Ouvimos os líderes de bancada do PS e do PSD trocarem mimos sobre quem tem os deputados mais bem comportados e não sabemos se havemos de rir ou de lhes recomendar um pouco de bom senso. Aliviado por até agora serem sociais-democratas todos os parlamentares apanhados a votar "inadvertidamente" e, claro, sem qualquer maldade, por colegas, Carlos César assegurou que se tal acontecesse no Partido Socialista seriam expulsos. Da bancada laranja, Fernando Negrão retorquiu recordando que César foi um dos beneficiados na polémica dos duplos apoios em voos para a Madeira e Açores.
Não são polémicas menores.
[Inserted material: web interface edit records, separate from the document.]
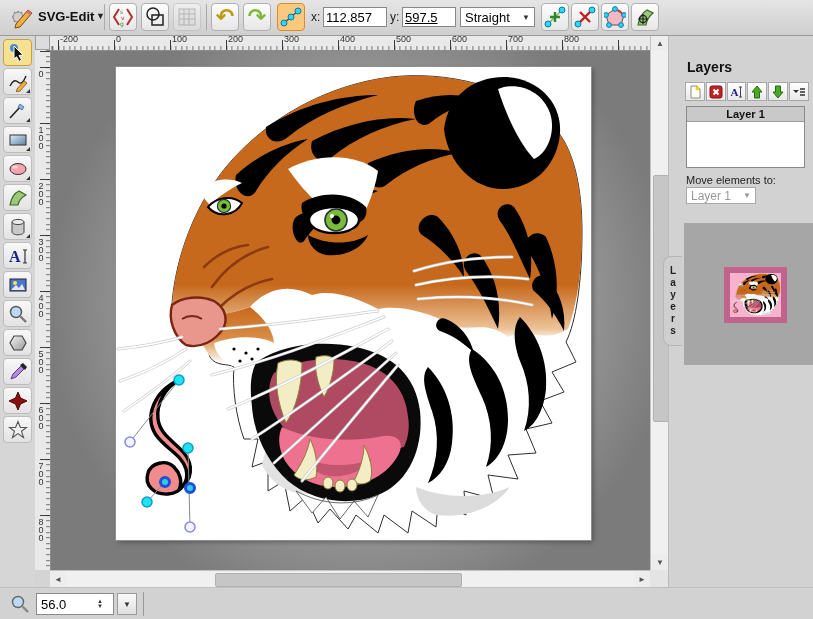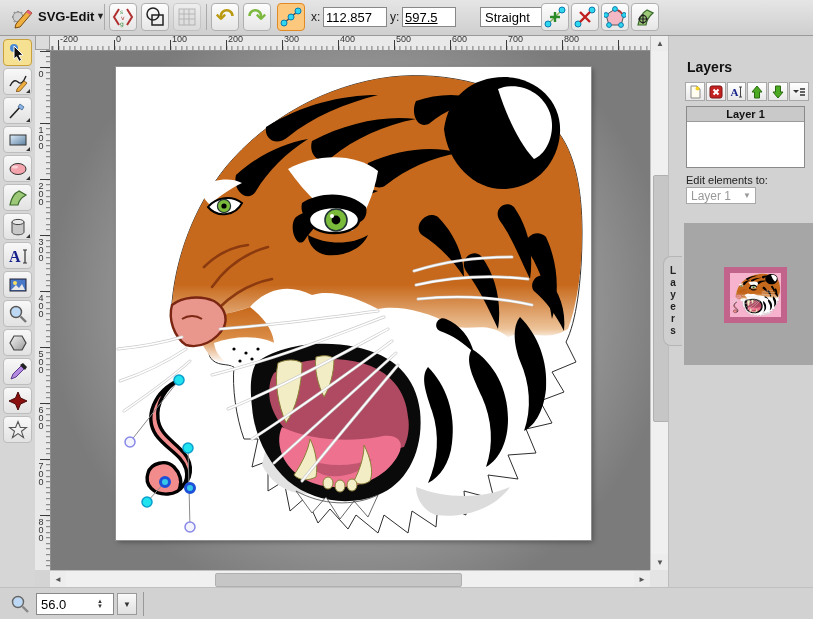--- a/index.html
+++ b/index.html
@@ -18,7 +18,7 @@
   .tinput{position:absolute;top:7px;height:18px;border:1px solid #888;background:#fff;
     font-size:13px;font-family:"Liberation Sans",sans-serif;padding:0 2px;box-sizing:content-box;}
   .tselect{position:absolute;top:7px;height:20px;border:1px solid #888;background:#fff;
-    font-size:13px;display:flex;align-items:center;padding:0 4px;justify-content:space-between;box-sizing:border-box;margin-left:20px;}
+    font-size:13px;display:flex;align-items:center;padding:0 4px;justify-content:space-between;box-sizing:border-box;}
   #logo-btn{left:4px;top:2px;width:32px;height:30px;position:absolute;}
   #menu-label{position:absolute;left:38px;top:9px;font-size:13px;font-weight:bold;color:#111;}
   #menu-arrow{position:absolute;left:96px;top:11px;font-size:9px;color:#222;}

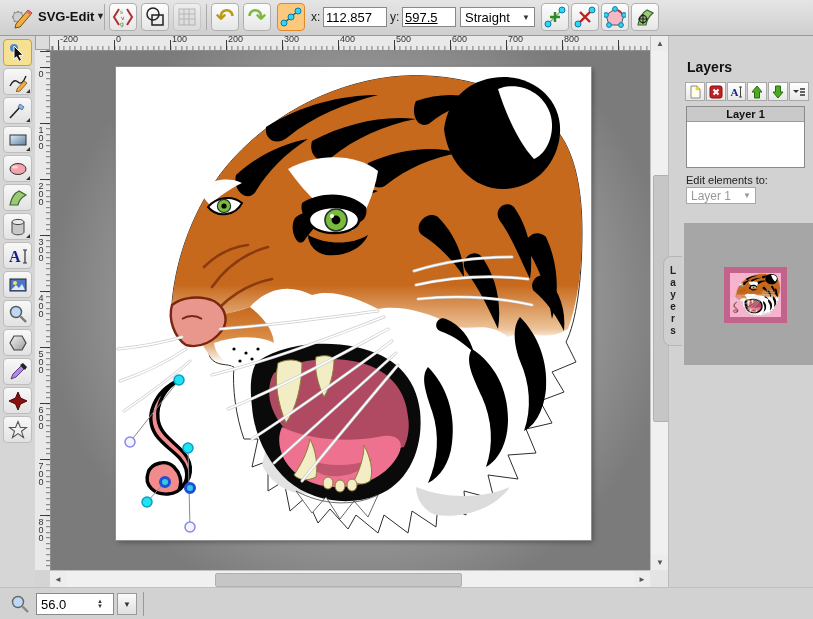--- a/index.html
+++ b/index.html
@@ -545,7 +545,7 @@
     <div id="layer-list">
       <div class="hdr">Layer 1</div>
     </div>
-    <div id="move-label">Edit elements to:</div>
+    <div id="move-label">Move elements to:</div>
     <div id="move-select">
       <span>Layer 1</span>
       <span style="font-size:8px;color:#999">▼</span>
Como o Tribunal de Contas publicou esta semana, a falta de controlo no Parlamento faz com que haja risco de fraude fiscal nas deslocações, desatualizações de moradas com impacto nas ajudas de custo, ilegalidade no seguro de saúde de que os deputados beneficiam - cumulativamente com a ADSE. Reparos perante os quais nenhuma bancada pode sair descansada, porque é a imagem da Assembleia que sai beliscada.
Perante as sucessivas notícias e denúncias, o que fazem os deputados? A subcomissão de Ética propôs, no caso das viagens, uma alteração dos valores pagos. Mas como entretanto se aguardou uma posição do Conselho de Administração do Parlamento, só agora foi consensualizada a criação de um grupo de trabalho para essa alteração. Grupo que irá também propor mecanismos adicionais de controlo das presenças. Cá ficaremos à espera das ditas medidas. Já quanto a falsas moradas, nada foi dito. Portanto, continuaremos a aguardar as conclusões do inquérito em curso no Ministério Público.
É a bem da democracia que se devem criticar as benesses dos políticos ou apontar as suas falhas. Porque infelizmente documentos oficiais, como são os do Tribunal de Contas, demonstram que há problemas reais. É um direito dos cidadãos conhecerem os gastos dos eleitos e exigirem-lhes um comportamento ético irrepreensível. E um dever dos titulares de cargos públicos serem transparentes e prestarem contas.